UK estimated retail sales of Fairtrade products reach half a billion pounds
on February 27th, 2008 at 11:59 amSales of Fairtrade products in 2007, announced to coincide with the beginning of Fairtrade Fortnight (25 February – 9 March 2008) set a new pace for international trade.
As events to kickstart the two-week annual campaign entitled Change Today. Choose Fairtrade take place across the UK today, the Fairtrade Foundation reveals an increase of estimated retail sales of Fairtrade products to £493m, a staggering 81% increase on 2006 sales of £273m. Sales have been increasing by over 40 percent year-on-year since 2002.
Fairtrade bananas are the best selling Fairtrade product with sales topping £150m, an increase of 130%. 1 in 4 bananas sold are now Fairtrade and we eat 3m Fairtrade bananas a day.

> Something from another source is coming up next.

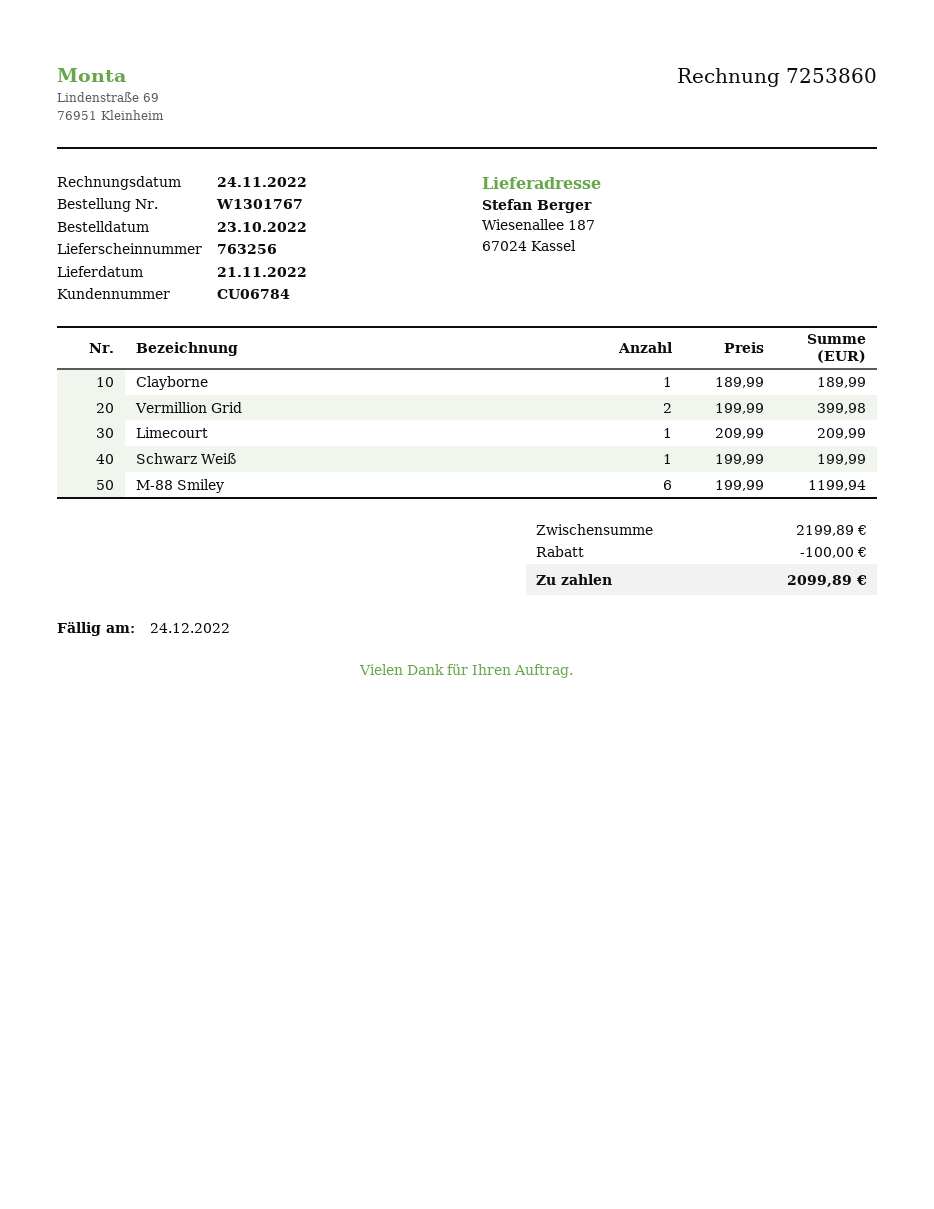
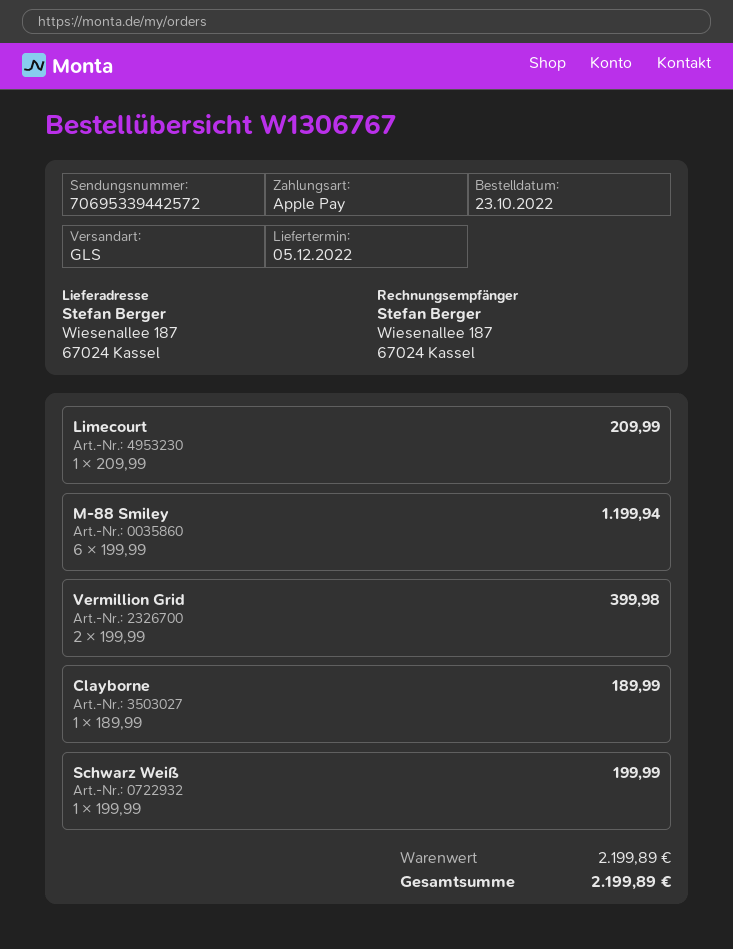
order number: W1301767 -> W1306767
delivery date: 2022-11-21 -> 2022-12-05
discount: 100.00 -> none
total: 2099.89 -> 2199.89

Fairtrade coffee sales rose 24% to over £117m
Items made with Fairtrade certified cotton increased from over half a million to just under 9.5m whilst Fairtrade tea rose 24% to just over £30m. And recent commercial developments mean Fairtrade tea should account for a tenth of tea sold in the UK by the end of 2008.
The Fairtrade Foundation’s message for Fairtrade Fortnight 2008 is that, whilst sales of Fairtrade products continue to soar, change is still not happening quickly enough for the millions of the world’s poorest farmers who remain trapped in ‘trade poverty’. With 2 billion working people earning less than US$2 a day and many of these producing the products we put in our shopping baskets, the Fairtrade Foundation believes that it is critical to increase the momentum for change through Fairtrade in 2008.
“The fantastic increase in sales of Fairtrade goods in 2007 shows the UK’s public’s huge and growing appetite for Fairtrade,” says Harriet Lamb, Executive Director of the Fairtrade Foundation. “After years of chipping away, Fairtrade supporters are finally beginning to make some significant impression on the way companies trade. Increasing numbers of people in the UK are buying Fairtrade goods as a practical action everyone can take to help tackle poverty in the developing world. And that’s good news for the seven million people, growers and their families, around the world who benefit from the Fairtrade system, as well as the thousands of people in this country who have been campaigning since the early 1990s to make trade fairer”.